Question 1203418
your 3 points are:
a = (-3,0)
b = (-1,-1)
c = (5,-4)


if they are on the same straight line, then they should be able to form an equation with the same slope and same y-interept.


straight line formula is y = mx + b
m is the slope
b is the y-intercept.


you can find the straight line equation from any two of the ponts.
then you can determine if the third point is on the same line by using the equation.


i chose points (-3,0) and (5,-4)
slope is (y2-y1) / (x2-x1)
assigned (-3,0) to (x1,y1)
assigned (5,-4) to (x2,y2)


(y2-y1)/(x2-x1) = (-4-0) / (5--3) = -4/8 = -1/2.
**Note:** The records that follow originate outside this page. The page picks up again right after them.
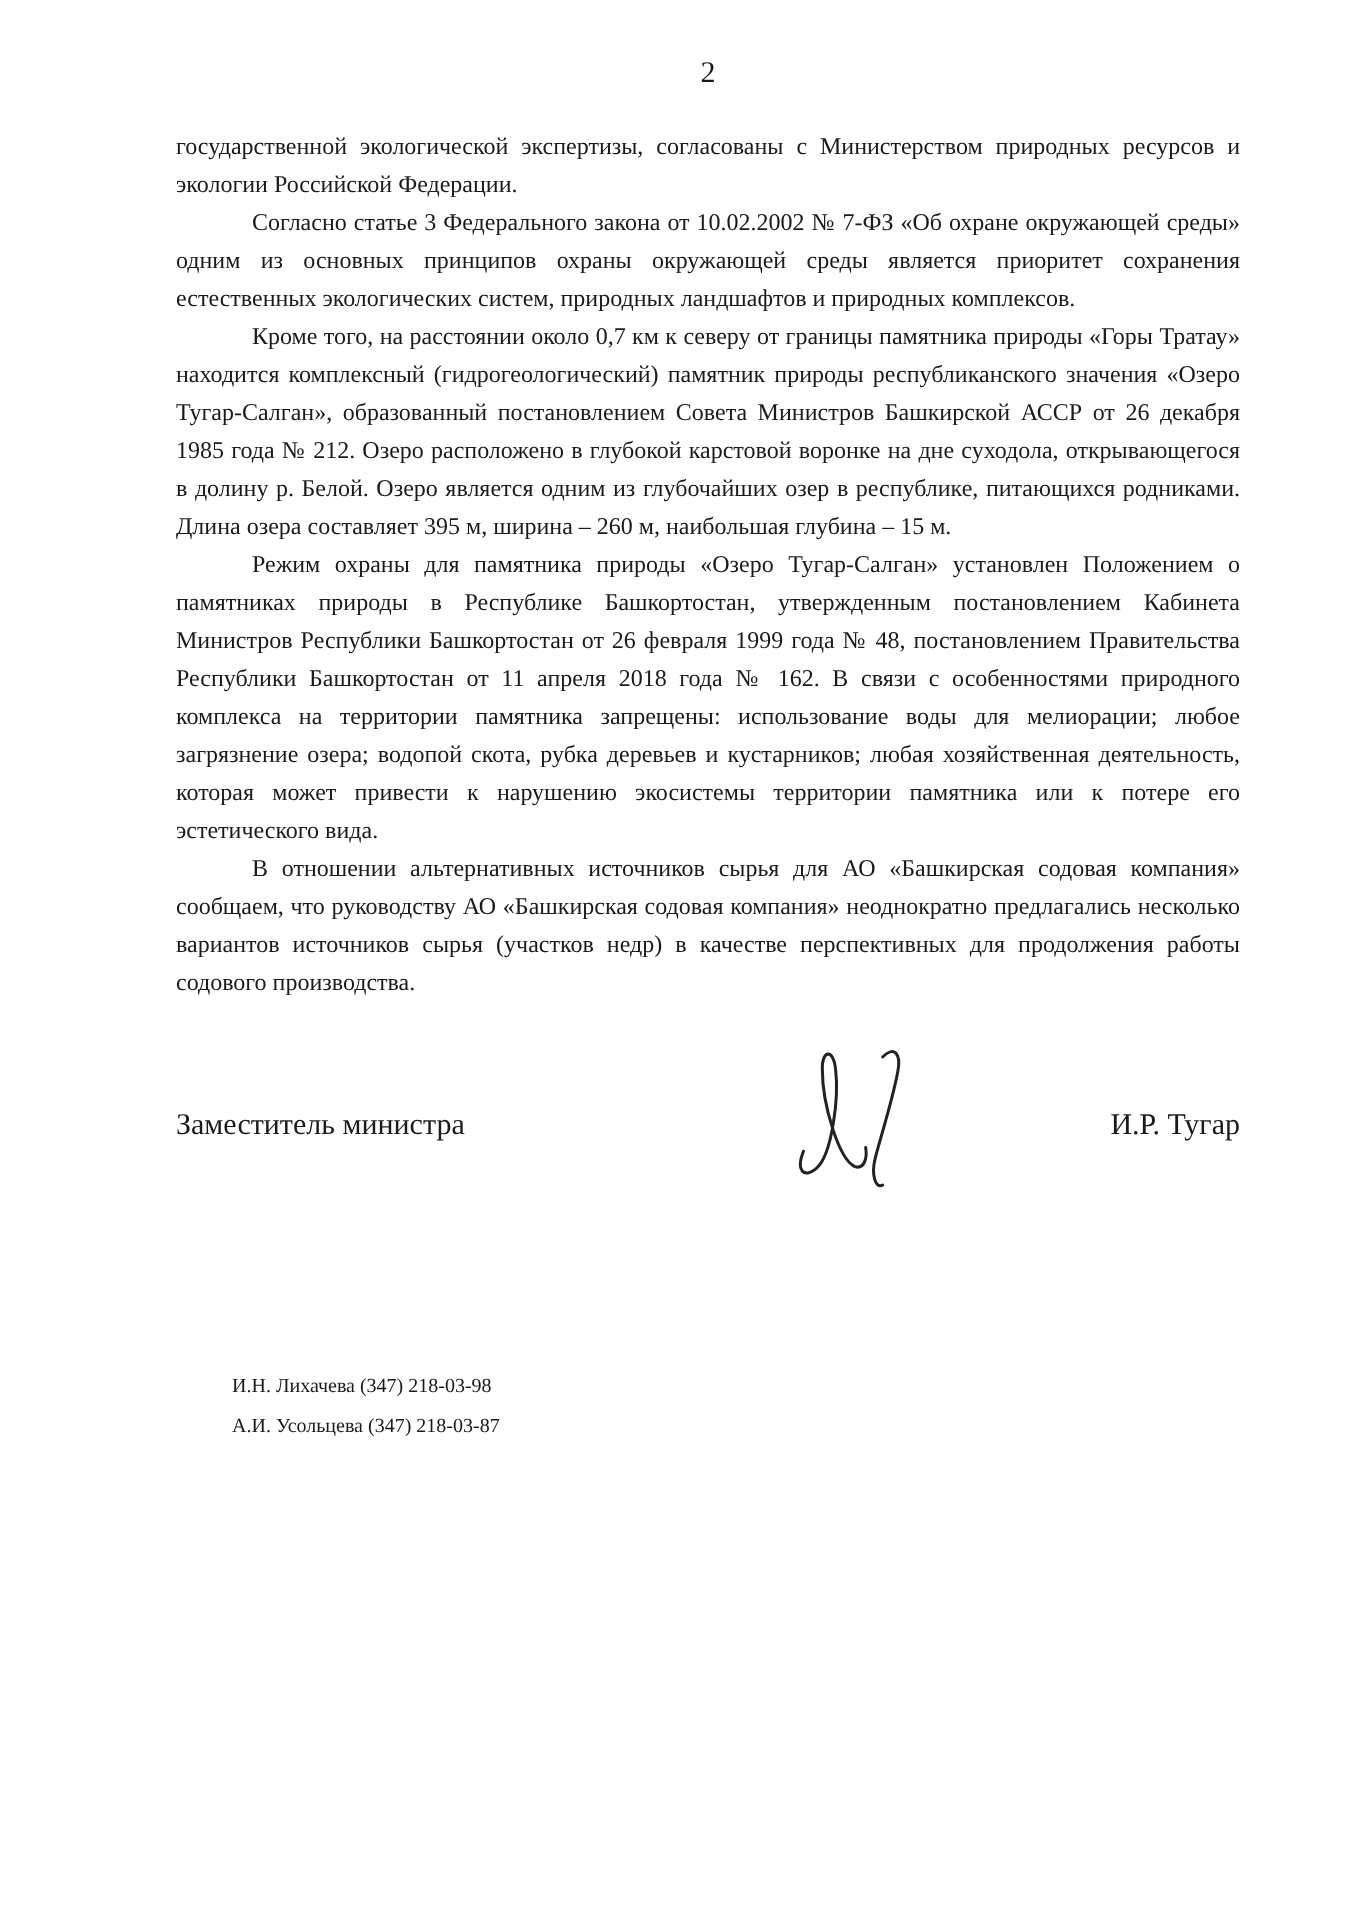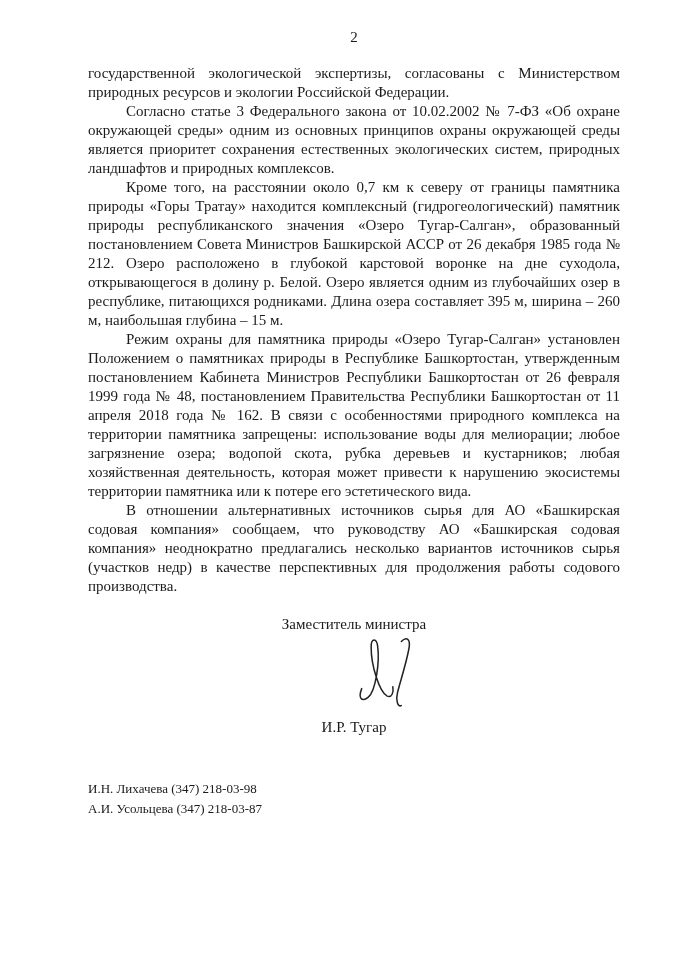"государственной экологической" .letter-body { font-size: 15px -> 12px }
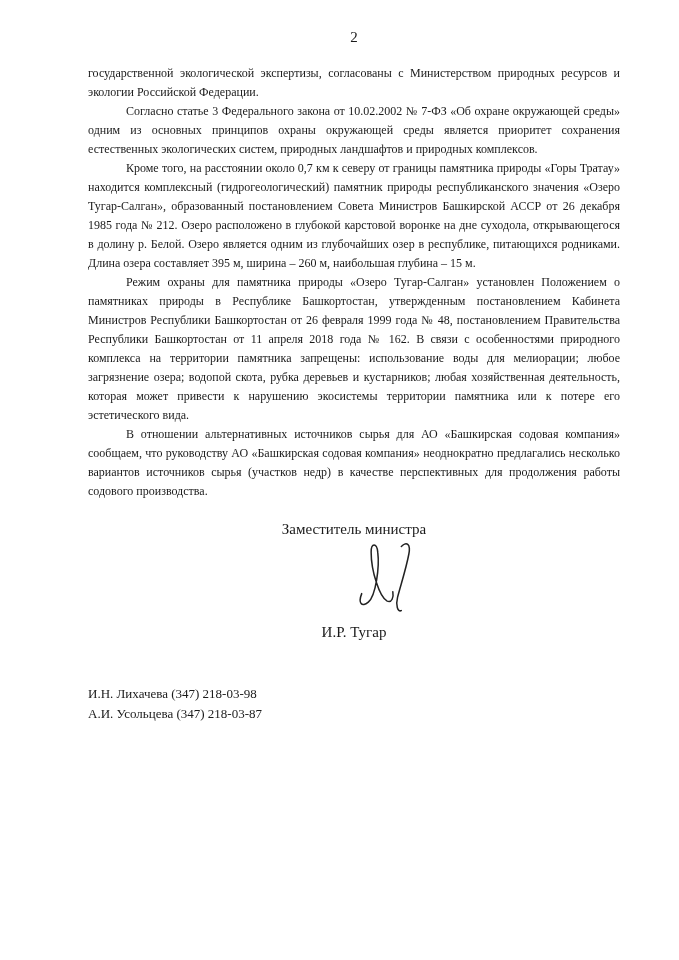"Заместитель министра" .sign-row { flex-direction: column -> none }
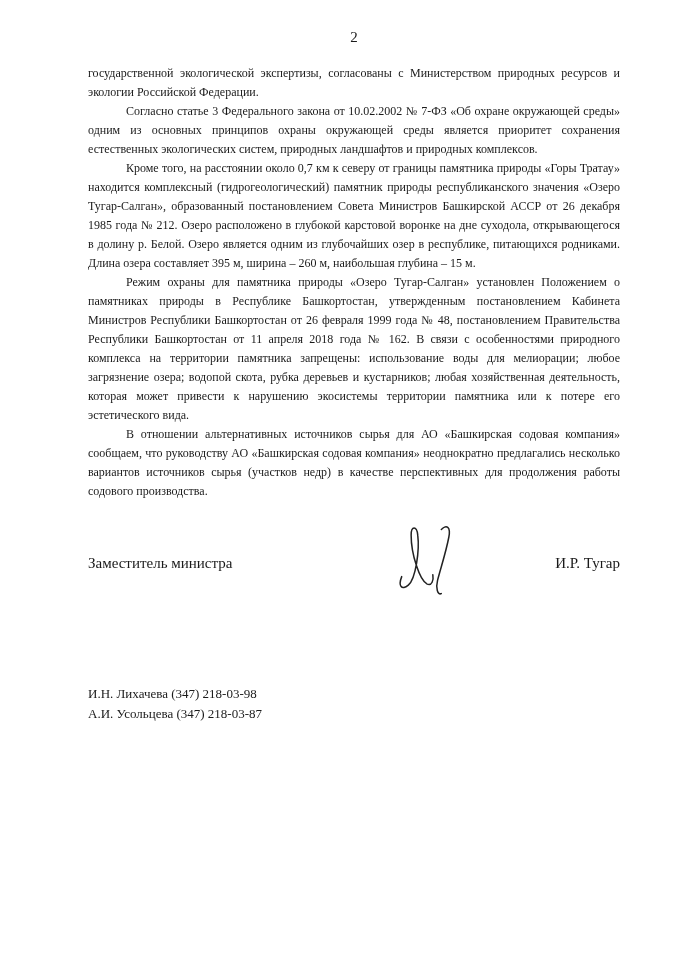"И.Н. Лихачева (347) 218-03-98" .footer { font-size: 13px -> 10px; margin-left: none -> 28px }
y = mx + b becomes y = -1/2 * x + b


to find the y-intercept, replace x and y with values from one of the points.
i chose (5,-4).
at that point, x = 5 and y = -4
y = -1/2 * x + b becomes -4 = -1/2 * 5 + b
solve for b to get b = -4 + 1/2 * 5 = -4 + 2.5 = -1.5
y-intercept is -1.5 and equation becomes y = -1/2 * x - .5


your third point should be (-1,-1).
to prove that is on the line, replace x in the equation with -1 and solve for y.
you get y = -1/2 * -1 - 1.5 which is equal to 1/2 - 1.5 which is equal to -1.
this means the point (-1,-1) is also on the same line.


here is a graph of the equation y = -1/2 * x - 1.5.
it shows that all 3 points are on the same line.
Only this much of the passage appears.